Survei tersebut juga menunjukkan bahwa 12,2% responden mengalami gejala konstipasi. Sementara itu, rasio responden yang memiliki anak lebih tinggi dibandingkan dengan responden yang tidak memiliki anak, masing-masing sebesar 15% (14,7%) dan 10% (10,6%). Adapun kebiasaan sehari-hari responden, 61,9% responden wanita bekerja bekerja 46 jam atau lebih per minggu.

Dibandingkan sebelum pandemi, sekitar 70% (65,2%) responden tidak setuju dengan “waktu kerja yang dipersingkat”, 85,1% percaya bahwa stres mereka meningkat, dan 82,3% percaya waktu olahraga mereka berkurang. Menurut direktur, Wong Mong-Shuen dari HKHMR, Angka-angka tersebut mencerminkan dampak besar pada waktu buang air besar perempuan yang bekerja dan peningkatan stres mereka secara signifikan.”

“Hal ini menunjukkan bahwa kebiasaan buang air besar mereka mungkin berhubungan dengan perubahan buang air besar. Di antara wanita dengan konstipasi, rasionya lebih tinggi pada wanita dengan anak daripada wanita tanpa anak. Survei menunjukkan Wanita dengan dua pekerjaan memiliki masalah sembelit yang lebih serius, yang harus ditanggapi dengan serius,” tuturnya.

Sembelit dimanifestasikan oleh kotoran granular atau seperti sosis, yang terutama disebabkan oleh kebiasaan sehari-hari yang tidak tepat.

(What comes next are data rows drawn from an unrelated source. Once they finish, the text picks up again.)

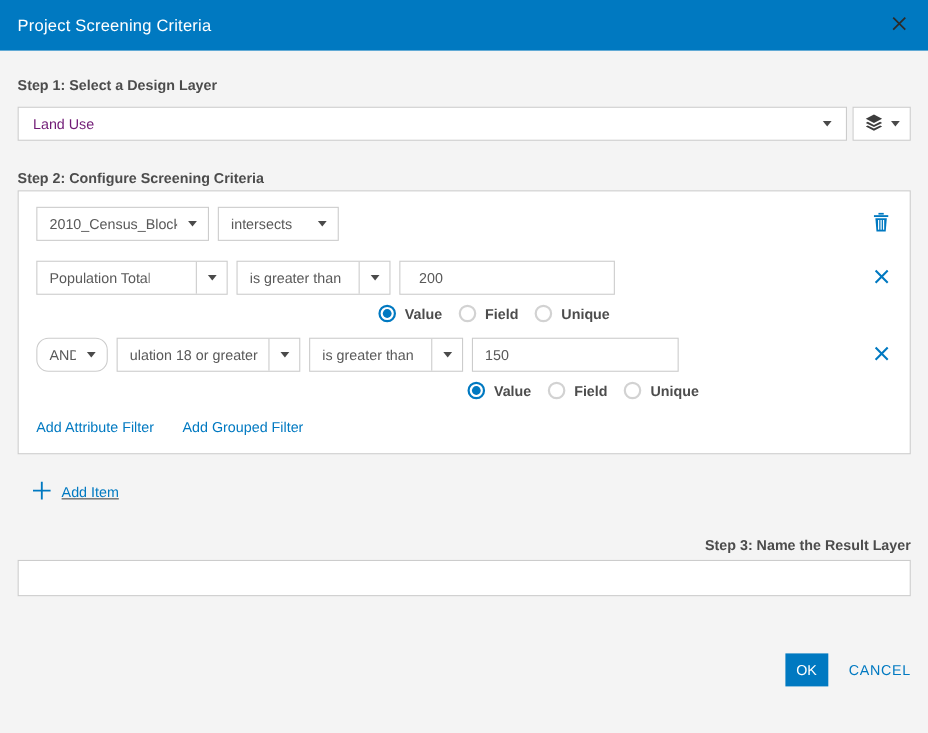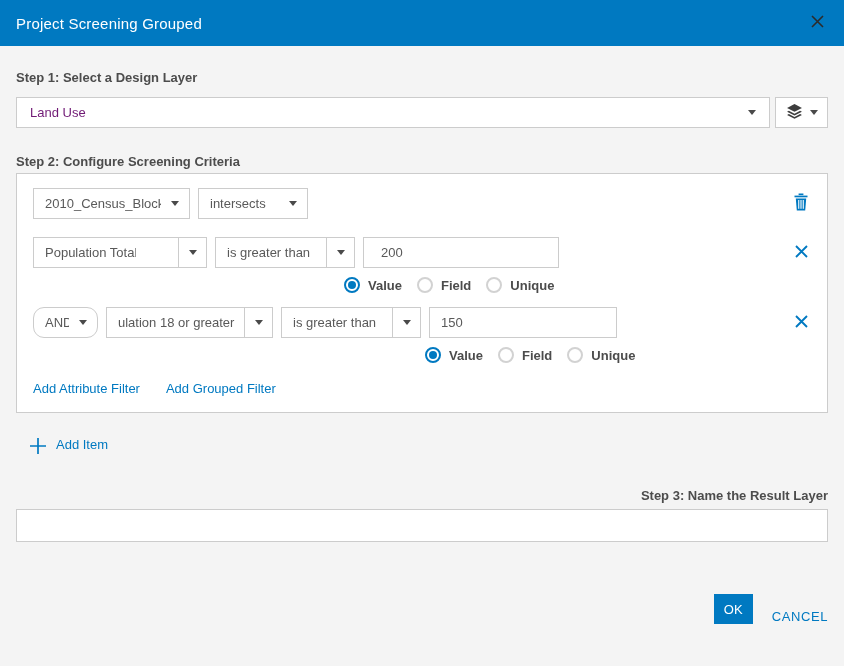"Project Screening Grouped" span.dialog-title { text: Grouped -> Criteria }
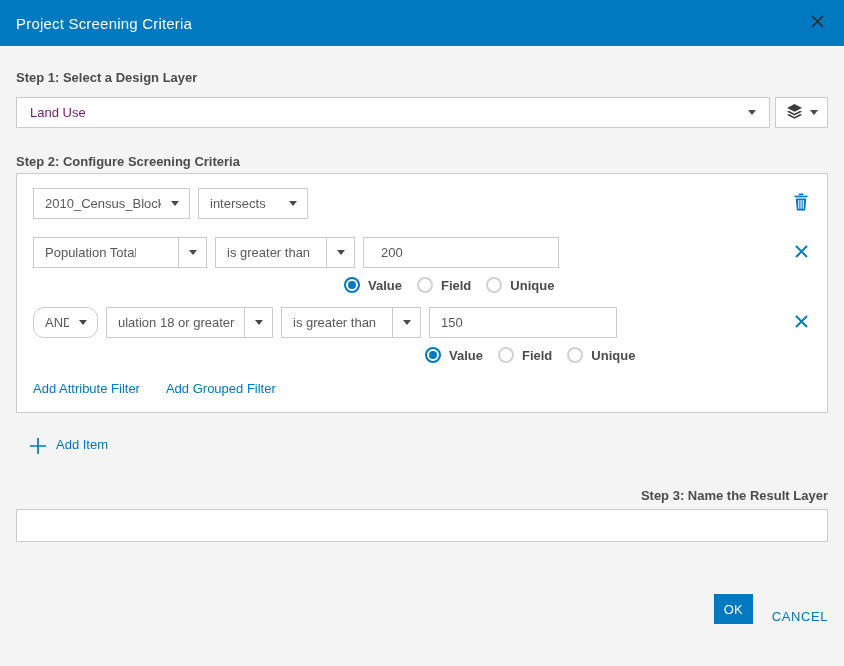"Add Item" .add-item-row { align-items: flex-start -> center; text-decoration: none -> underline }
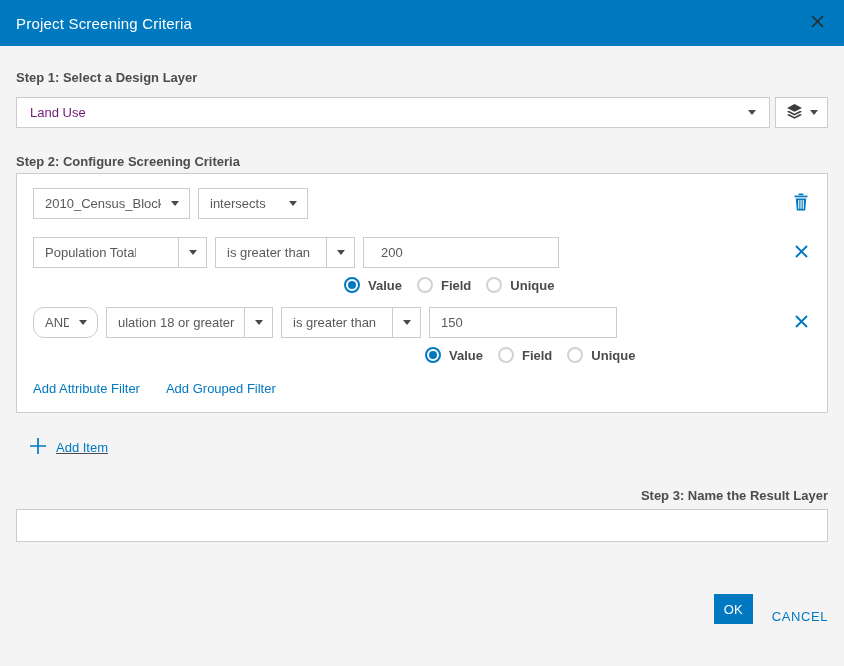"OK" .footer { align-items: flex-end -> center }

Menurut spesialis Gastroenterologi, Dr. Chau Tai Nin, konsultan MNHD, Setiap orang dapat melakukan evaluasi awal sembelit melalui kuesioner penilaian diri . Secara umum, buang air besar tiga kali sehari sampai tiga kali seminggu dan dalam waktu lima menit setiap kali dianggap normal. Selain itu, setiap orang dapat mengamati kotoran mereka sesuai dengan “skala tinja Bristol” dan mendapatkan wawasan tentang tingkat konstipasi”. Konstipasi mengacu pada penurunan fungsi kontraksi otot usus besar, yang menyebabkan perlambatan peristaltik feses di usus besar dan retensi di usus. Lambat laun, kelembapan dalam tinja diserap oleh usus besar, tinja mengeras, dan pengeluarannya menjadi sulit.

“Kebiasaan sehari-hari yang tidak benar sebagian besar menyebabkan masalah sembelit pada orang dewasa, terutama stres yang tidak dapat diabaikan. Kurangnya olahraga, asupan serat dan air yang tidak mencukupi, dan sering menahan keinginan untuk buang air besar dapat menyebabkan sembelit. Selain itu, pemberian obat dan penyakit juga dapat menyebabkan sembelit,” jelas Dr Chau.

Menurut survei tentang tindakan pencegahan dan pengendalian pandemi dan sembelit yang dilakukan di Meksiko, 25% responden kurang berolahraga karena penguncian komunitas dan tindakan pembatasan aktivitas, yang menyebabkan munculnya gejala terkait sembelit.

“Temuan ini bertepatan dengan hasil survei saat ini. Setiap orang dengan masalah sembelit harus menganggapnya serius dan berkonsultasi dengan dokter. Diagnosis medis seperti kolonoskopi, rontgen dubur saat buang air besar, tes hematologi, tes anorektal, dan sebagainya. pada, akan membantu dalam mendapatkan diagnosis konstipasi yang dikonfirmasi dan dalam menentukan tingkat keparahan untuk mengambil tindakan yang benar,” jelasnya.